Глава 79
Вернулись с кладбища возбужденные. Не нашли могилы!
– Ты не представляешь, по каким отвесным тропам мы спускались! – рассказывала Лидуша. – Там же холм! Целая гора! Пошли от церкви вниз, по корневищам сосен, как по лестнице, а потом песок, а потом вообще не пройти – вывороченное с корнем дерево. Томик лезла через него с непередаваемой грацией тощей медведицы, вылезшей из берлоги после зимней спячки!
Некоторое время они не без удовольствия обсуждают, кто и как перелезал через дерево, вспоминая для сравнения всевозможных млекопитающих и насекомых.
– В общем, как-то до озера дотелепались, – продолжила Лидуша. – Наверх ползли по параллельной тропке. И снова не та. Томик все твердит: часовня, часовня! Нашли часовню. А могилы нет. Прочесали всю левую часть кладбища. Потом правую… Мы всех нашли, кого и не искали. Кого мы нашли, Томик?
– Бадмаева. Доктора.
– А скульптора? – спрашивает Лидуша. – Как его? Который Ушинского возле педвуза поставил и Грибоедова перед ТЮЗом посадил?
– Лишев – его фамилия. Я и раньше его могилу видела, Варлен вдове помогал с установкой памятника. А сейчас там ужас какой-то творится. Строительство идет у самой кладбищенской решетки, возле могилы Лишева, – огорченно сказала Томик. – Нам старухи говорили, что в блокаду там хоронили умерших от голода, по эту сторону ворот, где теперь что-то возводить собрались.
Сели обедать.
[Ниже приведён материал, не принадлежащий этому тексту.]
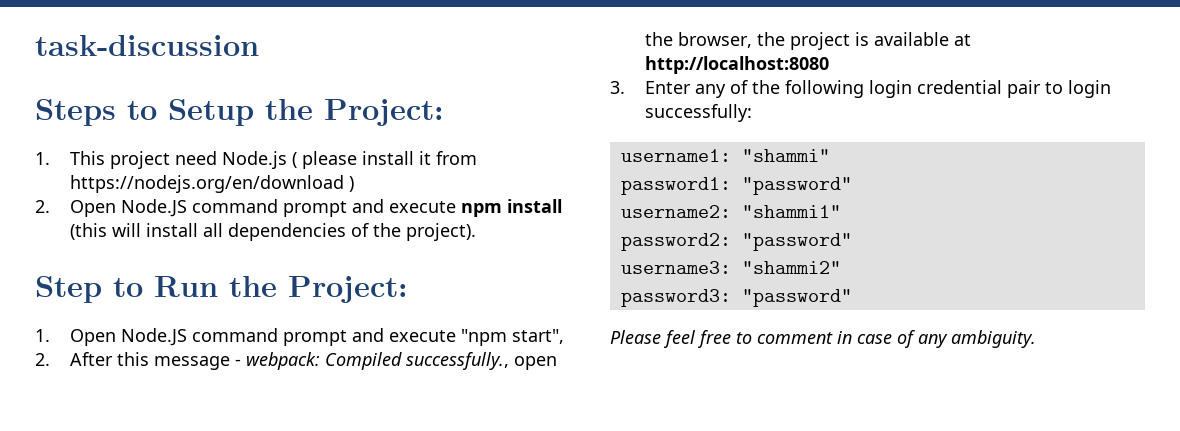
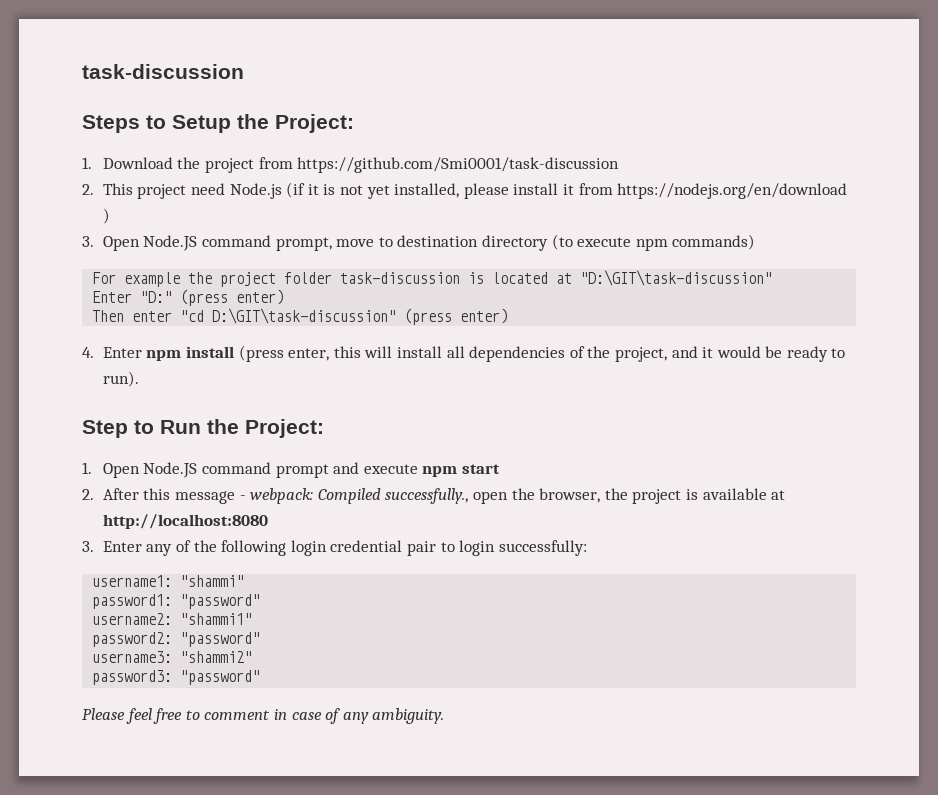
[69,151,297,169] This project need Node.js ( -> [102,157,620,173] [82,182,460,199] Download the project from https://github.com/Smi0001/task-discussion // 2. This project need Node.js (if it is not yet installed,
[35,199,562,217] [69,223,107,240] 2. Open Node.JS command prompt and execute npm install (this -> [82,234,756,251] [92,270,773,287] [92,289,285,306] [92,308,509,325] [82,345,361,362] 3. Open Node.JS command prompt, move to destination directory (to execute npm commands) // For example the project folder task-discussion is located at "D:\GIT\task-discussion" // Enter "D:" (press enter) // Then enter "cd D:\GIT\task-discussion" (press enter) // 4. Enter npm install (press enter, this
[405,223,476,241] project). -> [614,346,846,362] [102,371,139,387] project, and it would be ready to run).
[460,329,564,346] "npm start", -> [422,464,500,477] npm start

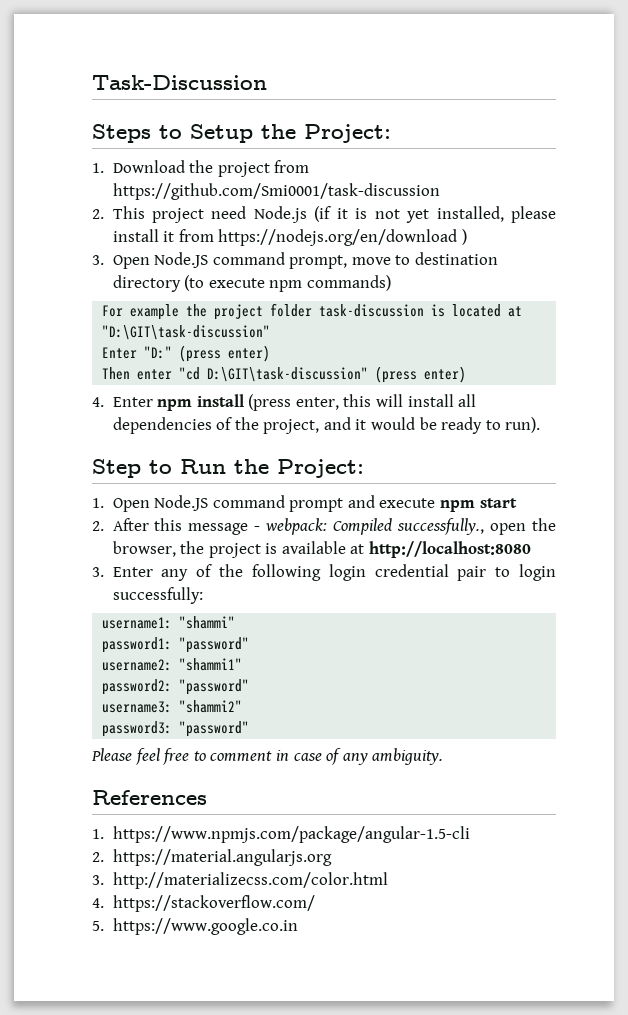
[82,64,244,79] task-discussion -> [92,75,267,90] Task-Discussion
(445, 716) none -> [92,790,207,805] [92,826,470,843] [92,849,332,866] [92,872,388,889] [92,895,315,912] [92,918,298,935] // References // 1. https://www.npmjs.com/package/angular-1.5-cli // 2. https://material.angularjs.org // 3. http://materializecss.com/color.html // 4. https://stackoverflow.com/ // 5. https://www.google.co.in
Давно я не обедала по-семейному.
– Не пускает меня Варлен, – пожаловалась Томик.
– Не говори глупостей, – пристыдила ее Лидуша.
– А может, он не умер? – вскинулась Томик. – Обманула нас Инга?!
– На такую подлость она не способна, – усомнилась я, и тут же подумала: а почему, собственно говоря, не способна?
– Это ты все позабыла! – рассердилась Лидуша. – Одно дело, если бы мы не нашли могилу Варлена, ну а где могила его родителей?
– Не хочешь Инге позвонить? Узнать, как могилу найти? – спросила я.
– Не хочу. Я позвоню брату Варлена.
Но звонить она не торопилась. Мы с Лидушей помыли посуду, а Томик сидела в кресле, задумчиво глядя перед собой, слава богу, не «в землю».
– Ну что же ты не звонишь? – поинтересовалась Лидуша. А мне показалось, что Томику запала в голову мысль, будто Варлен жив, и она хочет с этой мыслью подольше остаться.
Позвонила все-таки. Расспрашивала, когда и как умер, где могила. Вид удрученный. Спрашиваем: «Ну, что?» Ничего не говорит, завтра опять собирается на кладбище, уговаривает Лидушу остаться ночевать, а с утра снова предпринять экспедицию на поиски могилы. Звоним в Колпино, чтобы соседка Лидуши вывела ее собак и покормила кошку.
С утра они снова поехали на кладбище и нашли могилу. А через несколько дней Томик сообщает мне, что собирается жить у Лидуши.
– Мне здесь все равно делать нечего. А Варлена я навестила.
– Надолго едешь? – Я подумала, что это нечто вроде дачного варианта.
– Как получится. Она все равно одна, а ты собираешься замуж.
– У него есть квартира.
– Там видно будет.
Мне кажется, что с Лидушей Томик чувствует себя свободнее, чем со мной.
Она складывает свои манатки, и я сопровождаю ее в Колпино, а возвращаюсь с сумкой яблок и букетом астр. И как тихо, пусто и тоскливо мне кажется в квартире, а ведь я считала, что жить в одиночестве для меня естественное состояние. Звоню Гению и сообщаю, что могу выйти на работу хоть завтра, но он говорит: «В начале сентября мы заберем Дениску, Евгения уйдет в отпуск, а ты останешься за старшую. Так что гуляй пока».
Глава 80
Стопка черных книг Коллинза лежала на полочке буфета. Несколько дней не могла дозвониться до тети Таси, такое впечатление, что у нее не работал телефон. Я звонила ей еще до Сортавалы, потом, когда мать забрала из больницы, а тут забеспокоилась. У матери были координаты тети Тасиной подруги, но старой телефонной книжки в вещах, которые я привезла из мастерской, не оказалось. В общем, надо было ехать. Погрузила в рюкзак десятитомник Коллинза, книгу стихов Волошина, взяла фотографии людей, которых требовалось идентифицировать.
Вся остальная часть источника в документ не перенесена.